Naturalmente, o cérebro tem limites. Fazendo a analogia do desempenho físico, uma pessoa com ombros largos e pernas longas provavelmente será um nadador mais eficiente do que uma pessoa com pernas curtas. Mas se tiver pernas curtas desde a infância ensinar, e o segundo - não, o primeiro nadará melhor. E se você treinar os dois igualmente, é claro, aquele com melhores dados iniciais terá mais sucesso. A mesma coisa acontece com o cérebro.
Portanto, alguns, digamos, são bons em resolver problemas, outros não. Esta é também a soma das características inatas do cérebro e do que foi colocado nele.

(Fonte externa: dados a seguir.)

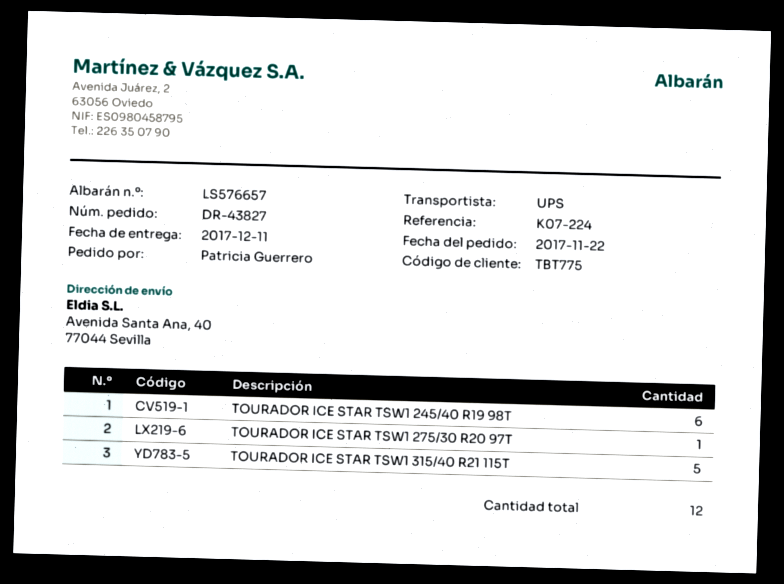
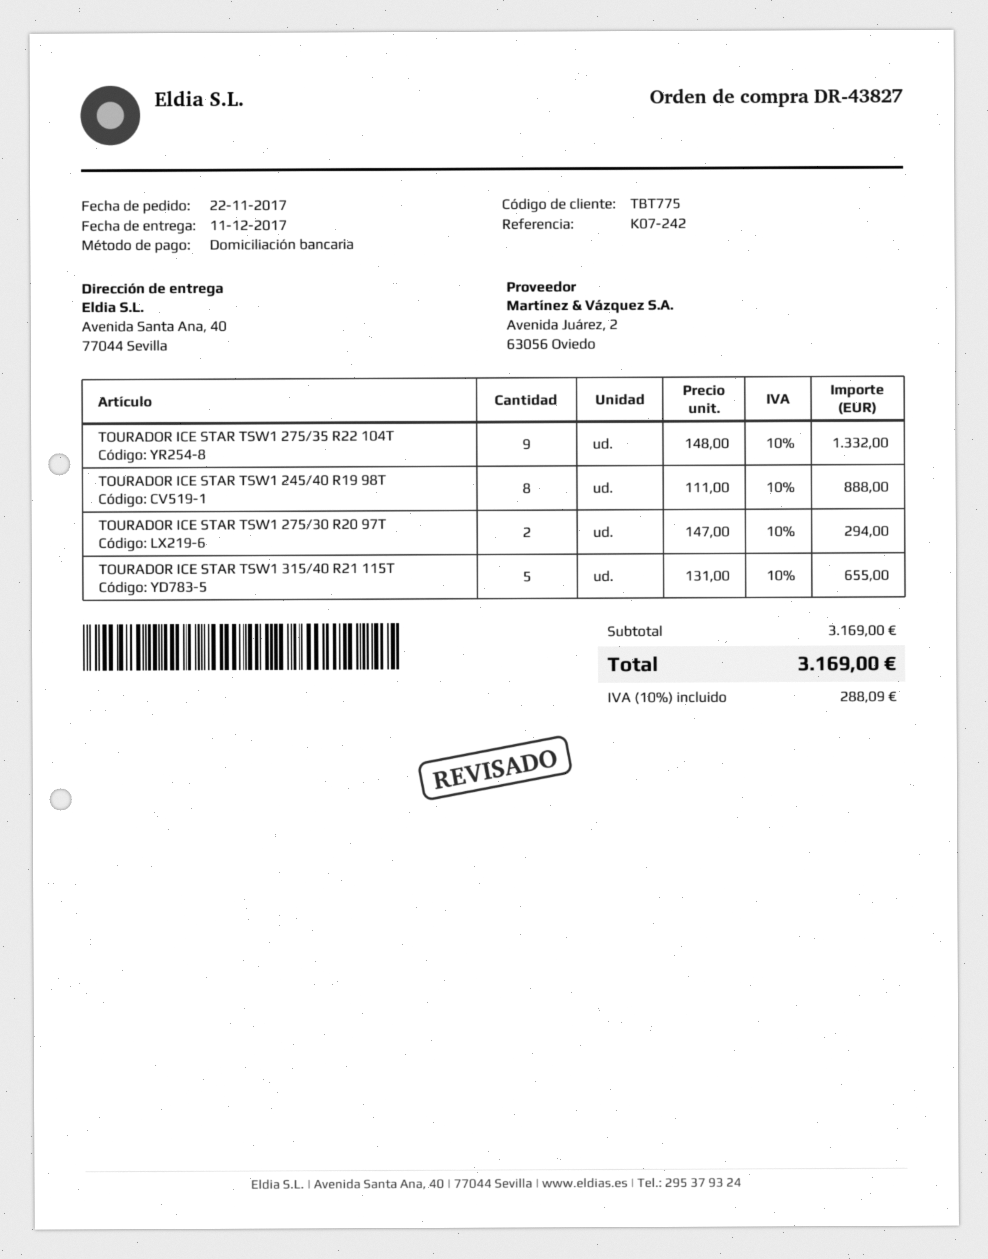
reference: K07-224 -> K07-242
TOURADOR ICE STAR TSW1 245/40 R19 98T: 6 -> 8
TOURADOR ICE STAR TSW1 275/30 R20 97T: 1 -> 2
TOURADOR ICE STAR TSW1 275/35 R22 104T: none -> 9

Em biologia, a maioria das características apresenta variabilidade, como altura, peso. Você pode determinar o valor médio ou o extremo, e não haverá tantas pessoas muito altas. O mesmo acontece com o trabalho do cérebro: existem alguns indicadores médios, mas há genialidade.

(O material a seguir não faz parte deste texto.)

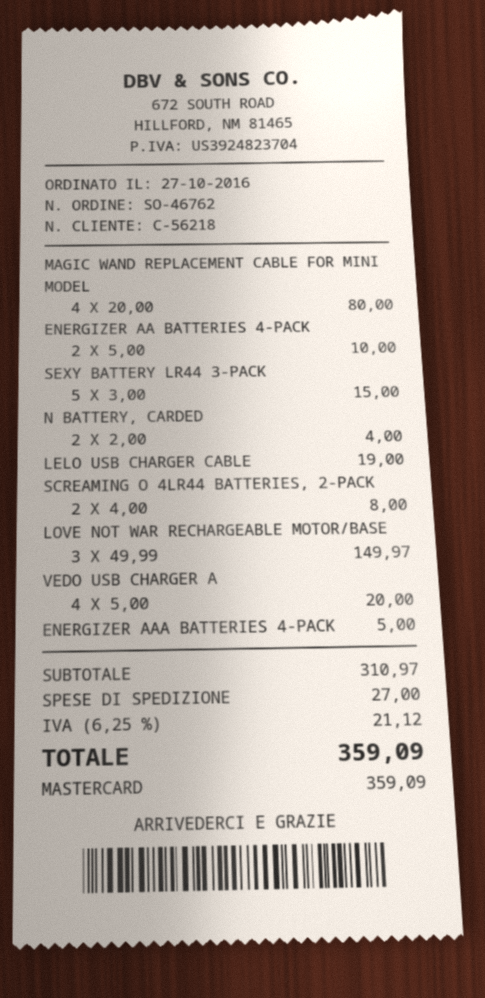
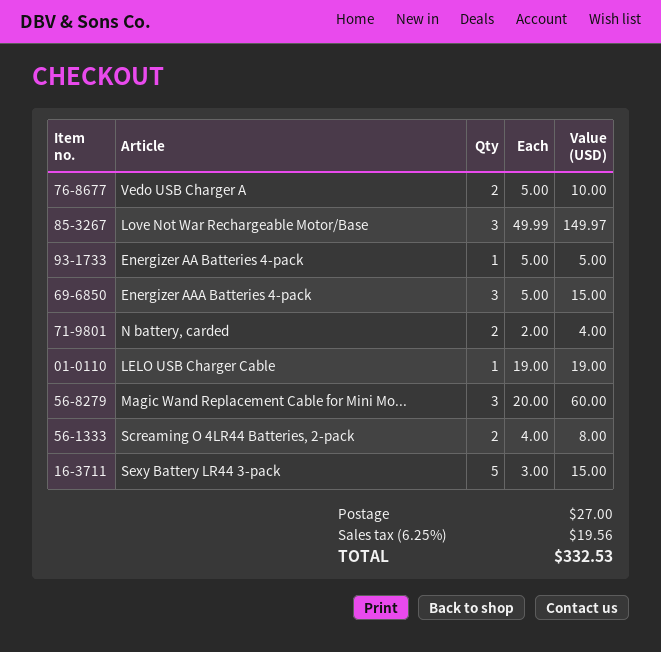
MAGIC WAND REPLACEMENT CABLE FOR MINI MODEL: 4 x 20.00 = 80.00 -> 3 x 20.00 = 60.00
ENERGIZER AA BATTERIES 4-PACK: 2 x 5.00 = 10.00 -> 1 x 5.00 = 5.00
VEDO USB CHARGER A: 4 x 5.00 = 20.00 -> 2 x 5.00 = 10.00
ENERGIZER AAA BATTERIES 4-PACK: 1 x 5.00 = 5.00 -> 3 x 5.00 = 15.00
tax: 6.25% = 21.12 -> 6.25% = 19.56
total: 359.09 -> 332.53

A questão é que as crianças que podem se tornar gênios, devem ser capazes de desenvolver o seu talento, mesmo que seja inato. E se temos 0,1% de crianças capazes de se tornarem gênios, talvez nenhuma delas tenha percebido seu potencial, porque seus pais não cuidaram delas e esse talento não foi encontrado.
É possível fazer o cérebro funcionar melhor
Claro, o cérebro pode ser treinado. Se você gastar tempo colocando informações em seu cérebro e, o mais importante, ensinando-o a trabalhar com essas informações, a construir circuitos lógicos, ele funcionará melhor. É como treinar: se você aprender a correr, poderá fazer cross-country. Você também precisa treinar seu cérebro.
Muito provavelmente, cada um de nós tem um certo talento, uma inclinação inata. Se não houver patologia, então não há cérebro onde tudo seria ruim.
Basta dar à criança a oportunidade desde muito cedo, desde os primeiros anos de vida, de se desenvolver de forma diversificada, para que esta talento encontre-o e deixe-o abrir.
Se falarmos sobre alguma pílula mágica que possa aumentar a eficiência do seu cérebro em 300% e dar-lhe habilidades sobre-humanas, então vou chateá-lo. Todos sabemos que existem estimulantes que podem aumentar a função cerebral a curto prazo, como o café. A cafeína é um neuroestimulante que ativa certos aspectos do cérebro por um curto período de tempo. Mas qualquer estimulante vicia a longo prazo. Você terá que beber mais café para que funcione. E se você recusar, ficará sonolento e improdutivo, experimentará síndrome de abstinência.
Eles também podem funcionar, por exemplo, antidepressivos, que aumentam o nível de serotonina, fazendo com que o cérebro se sinta alegre. Mas depois de um tempo ele percebe que há muita serotonina e reduz o número de receptores para ela. E quando uma pessoa para de tomar antidepressivos, o nível de serotonina cai drasticamente e o número de receptores não pode aumentar drasticamente. Demora algumas semanas para o cérebro se reequilibrar e a síndrome de abstinência se instala: enquanto o cérebro restaura os receptores, é difícil para você. Ele irá se recuperar, se não forem algumas condições crônicas graves, mas ainda permanecerá modificado. Nosso cérebro lembra que se você tomar determinado medicamento vai fazer bem, ele desenvolveu conexões neurais para isso, e é impossível apagar essa informação.
Portanto, se falamos de pílula mágica, a longo prazo, sem consequências, é impossível aumentar a eficiência do cérebro. O ideal é treiná-lo com leitura, tarefas lógicas, idiomas.